## What to produce
Go through the records and report each line holding the string "text".
** Opening Supplied information block **
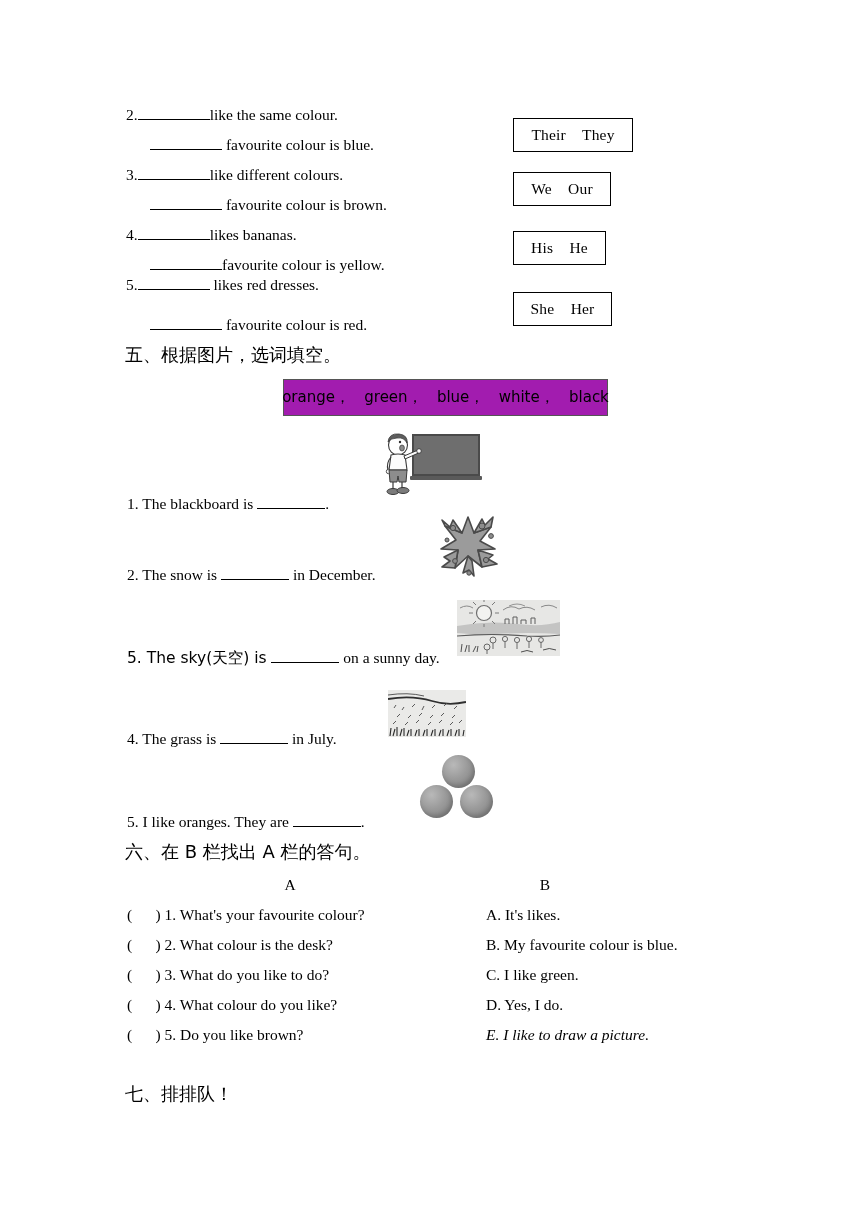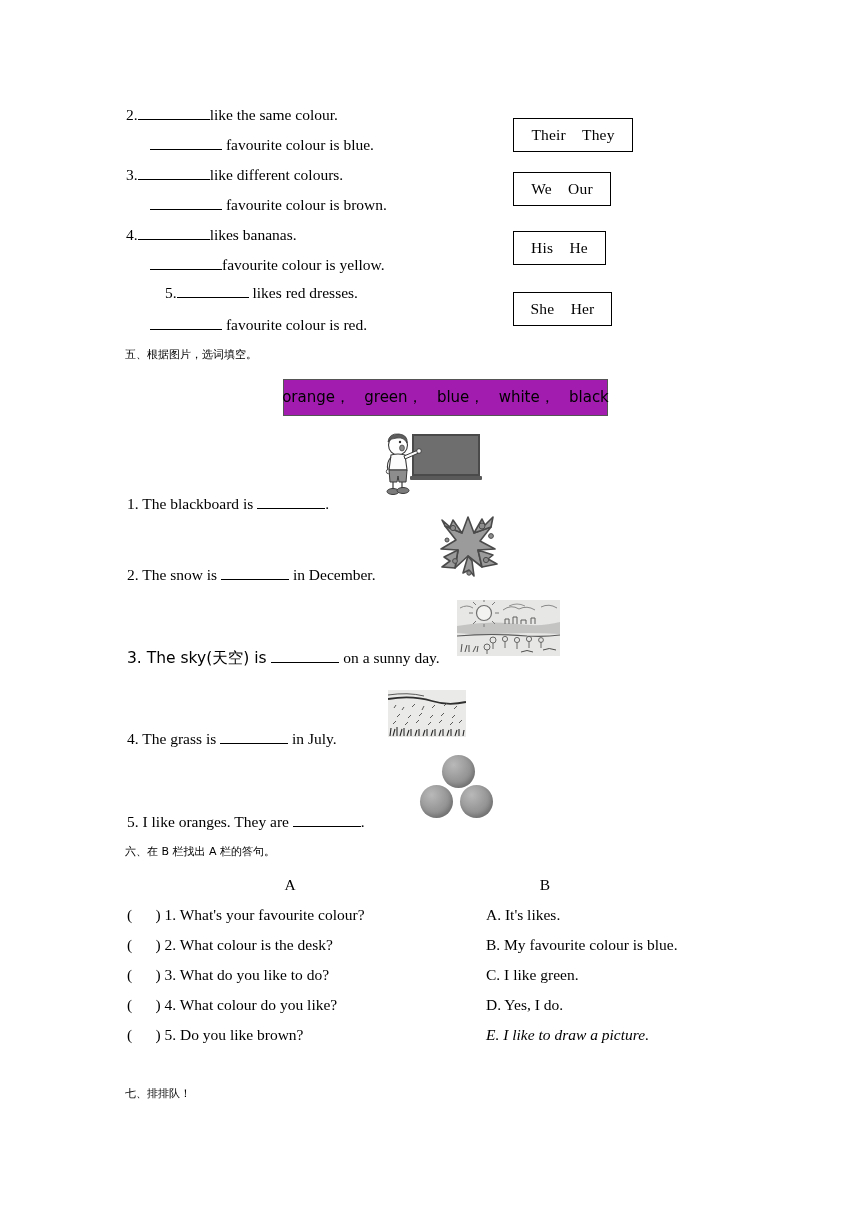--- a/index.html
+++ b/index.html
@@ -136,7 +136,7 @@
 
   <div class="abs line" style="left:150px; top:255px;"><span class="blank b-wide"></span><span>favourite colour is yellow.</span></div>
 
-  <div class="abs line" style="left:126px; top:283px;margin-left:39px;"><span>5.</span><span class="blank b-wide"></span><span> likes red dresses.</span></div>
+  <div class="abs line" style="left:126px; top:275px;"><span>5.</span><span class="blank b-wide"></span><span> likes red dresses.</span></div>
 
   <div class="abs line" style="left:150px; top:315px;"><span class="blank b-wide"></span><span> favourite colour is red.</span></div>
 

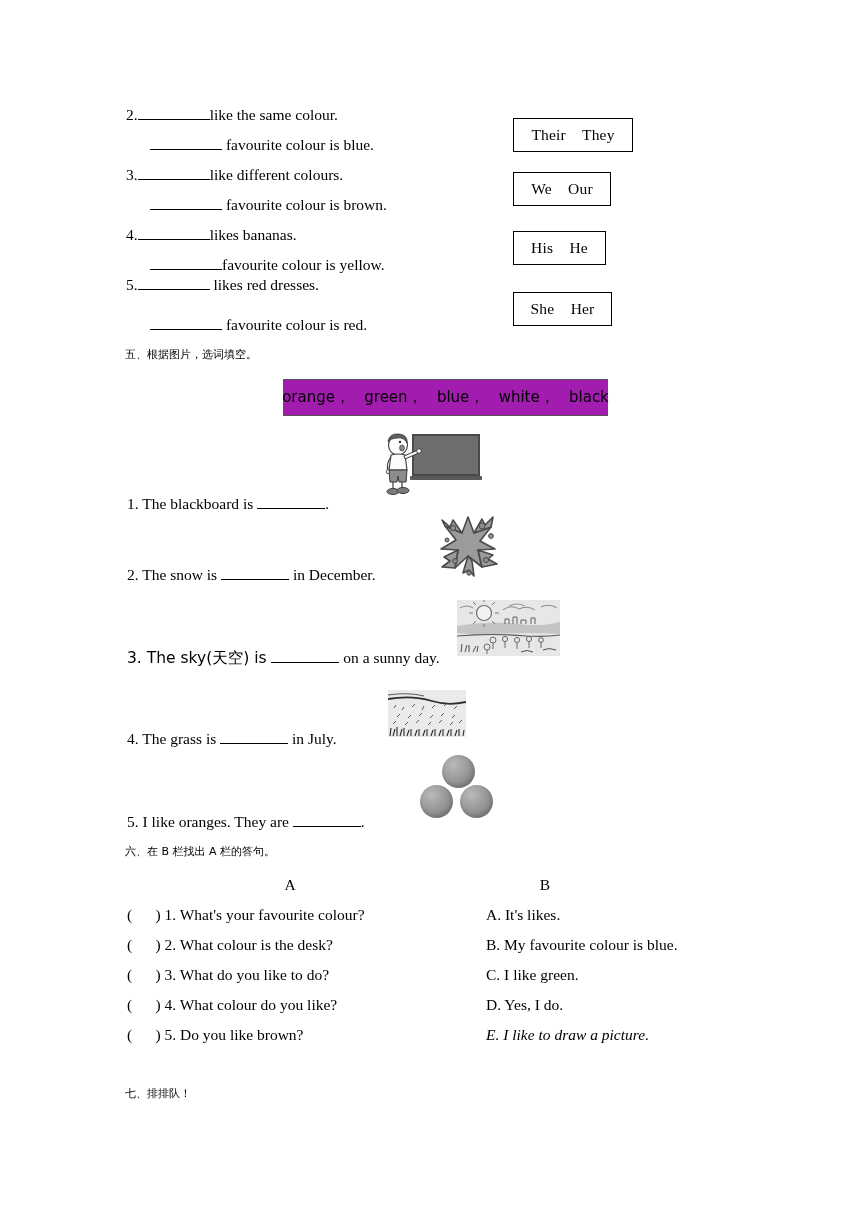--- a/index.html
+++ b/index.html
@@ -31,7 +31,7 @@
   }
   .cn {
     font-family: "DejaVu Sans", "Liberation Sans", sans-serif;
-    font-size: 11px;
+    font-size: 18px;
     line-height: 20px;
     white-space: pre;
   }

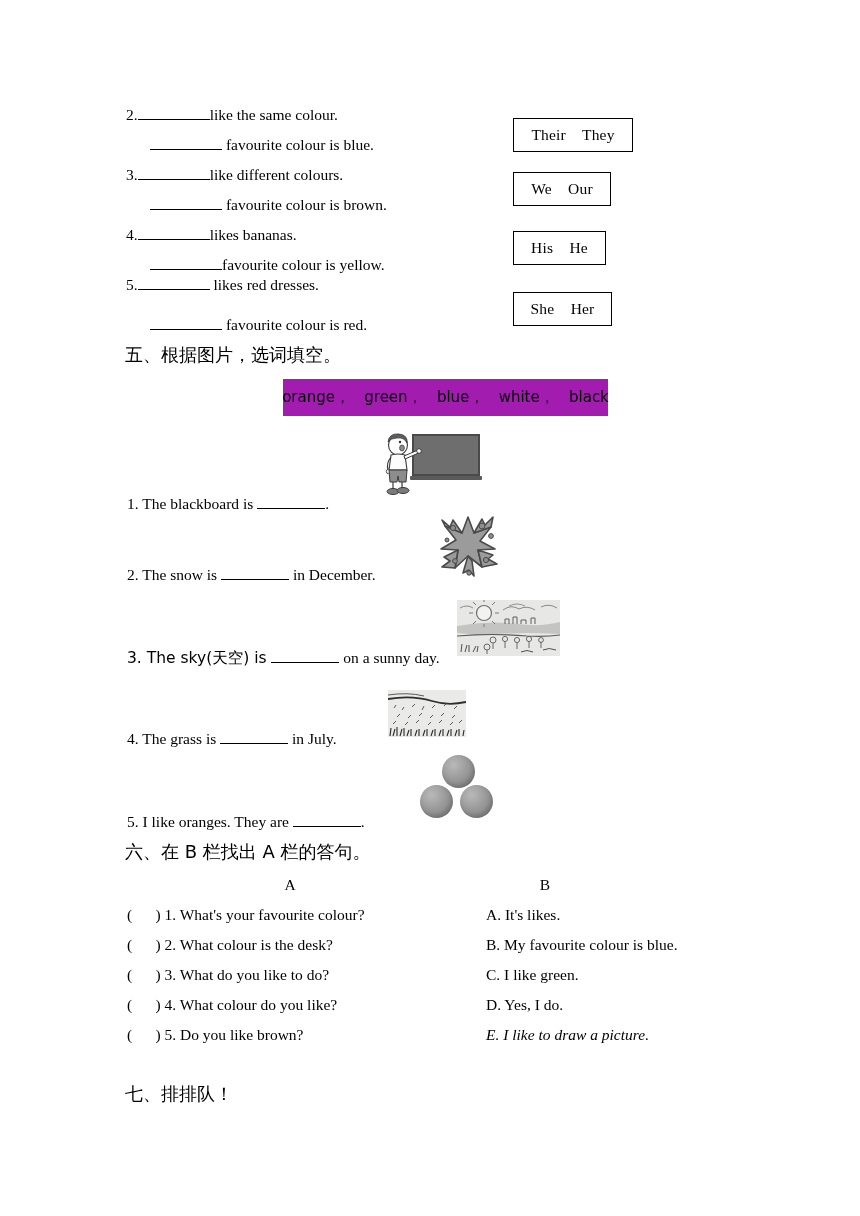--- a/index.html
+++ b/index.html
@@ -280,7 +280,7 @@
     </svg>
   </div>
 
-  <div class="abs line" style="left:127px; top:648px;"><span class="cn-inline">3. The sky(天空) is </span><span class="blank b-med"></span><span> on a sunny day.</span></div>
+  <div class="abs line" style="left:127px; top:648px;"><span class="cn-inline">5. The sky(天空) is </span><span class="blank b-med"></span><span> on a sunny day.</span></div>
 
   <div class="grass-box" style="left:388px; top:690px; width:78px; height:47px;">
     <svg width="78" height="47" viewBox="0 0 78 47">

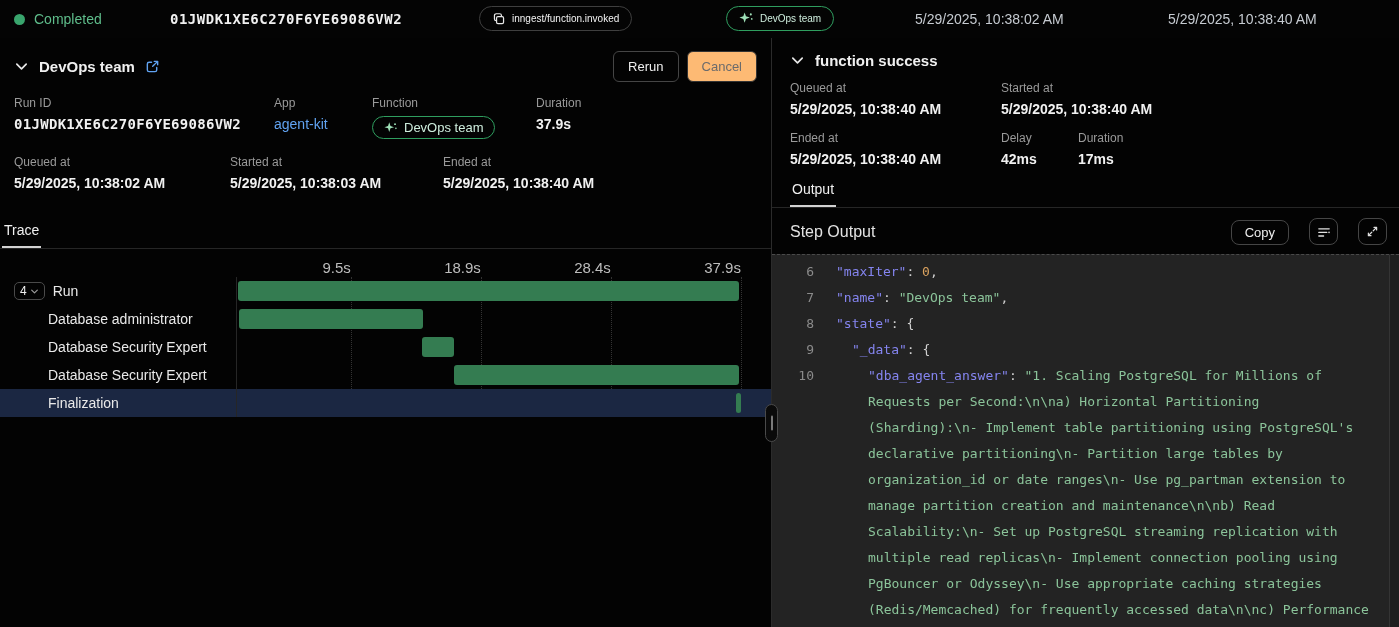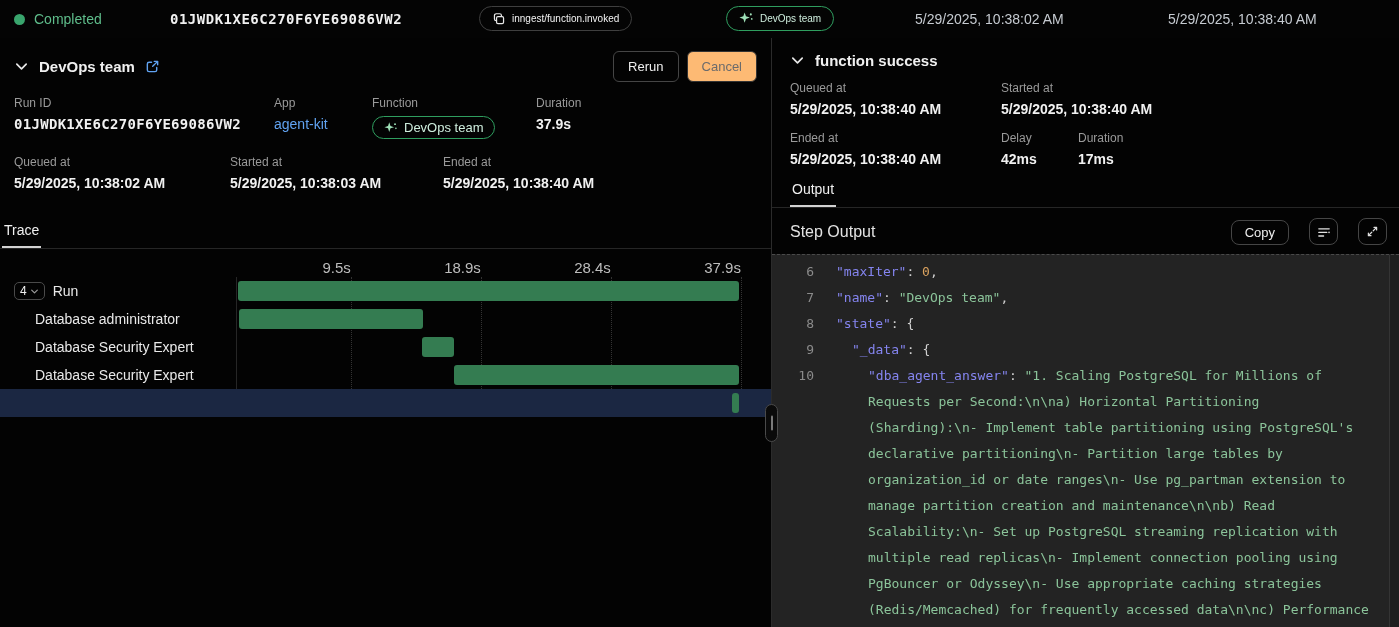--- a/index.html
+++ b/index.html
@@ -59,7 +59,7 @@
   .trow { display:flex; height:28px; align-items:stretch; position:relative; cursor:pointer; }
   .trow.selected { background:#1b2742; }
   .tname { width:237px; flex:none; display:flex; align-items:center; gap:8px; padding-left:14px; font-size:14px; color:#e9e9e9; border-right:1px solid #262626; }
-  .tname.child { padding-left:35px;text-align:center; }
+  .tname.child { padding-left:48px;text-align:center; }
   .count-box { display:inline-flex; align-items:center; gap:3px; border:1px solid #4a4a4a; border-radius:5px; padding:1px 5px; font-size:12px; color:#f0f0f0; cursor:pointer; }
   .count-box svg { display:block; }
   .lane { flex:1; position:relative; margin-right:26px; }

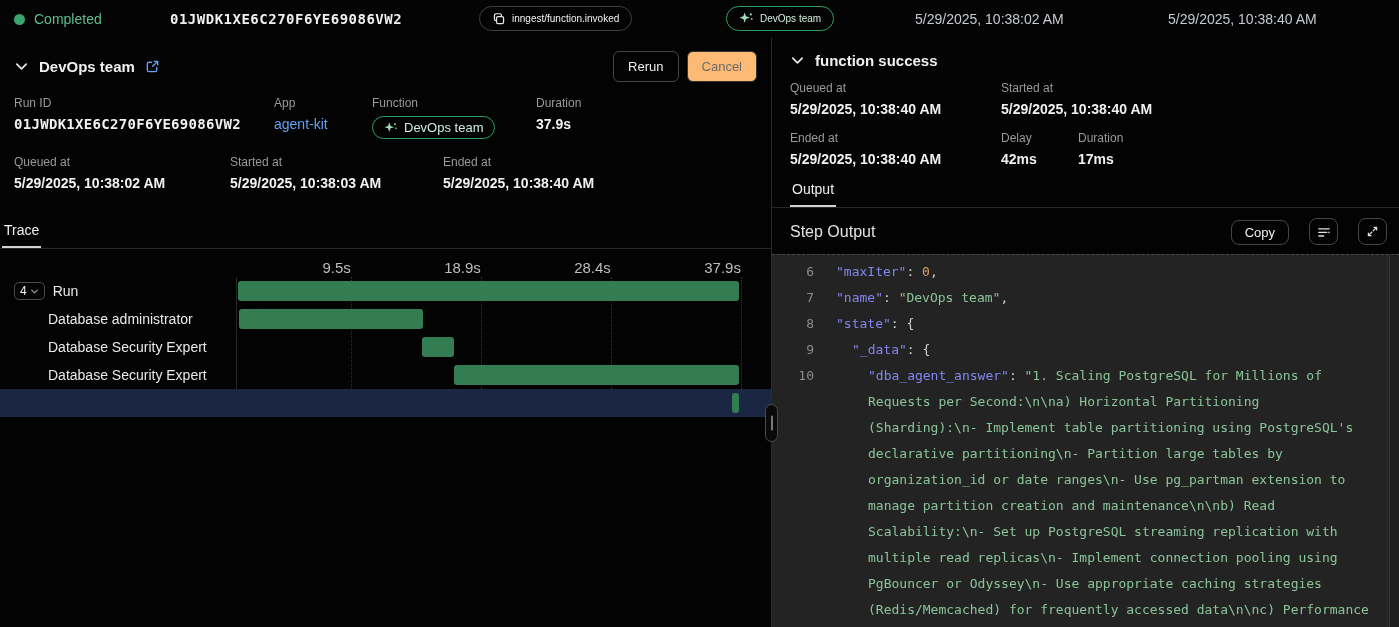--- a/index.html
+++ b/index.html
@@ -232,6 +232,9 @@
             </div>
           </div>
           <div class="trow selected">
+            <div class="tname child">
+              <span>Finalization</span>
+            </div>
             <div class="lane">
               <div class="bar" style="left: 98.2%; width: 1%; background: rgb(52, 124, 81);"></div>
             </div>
** Closing Supplied information block **
## Output
-  .tname.child { padding-left:35px;text-align:center; }
+  .tname.child { padding-left:48px;text-align:center; }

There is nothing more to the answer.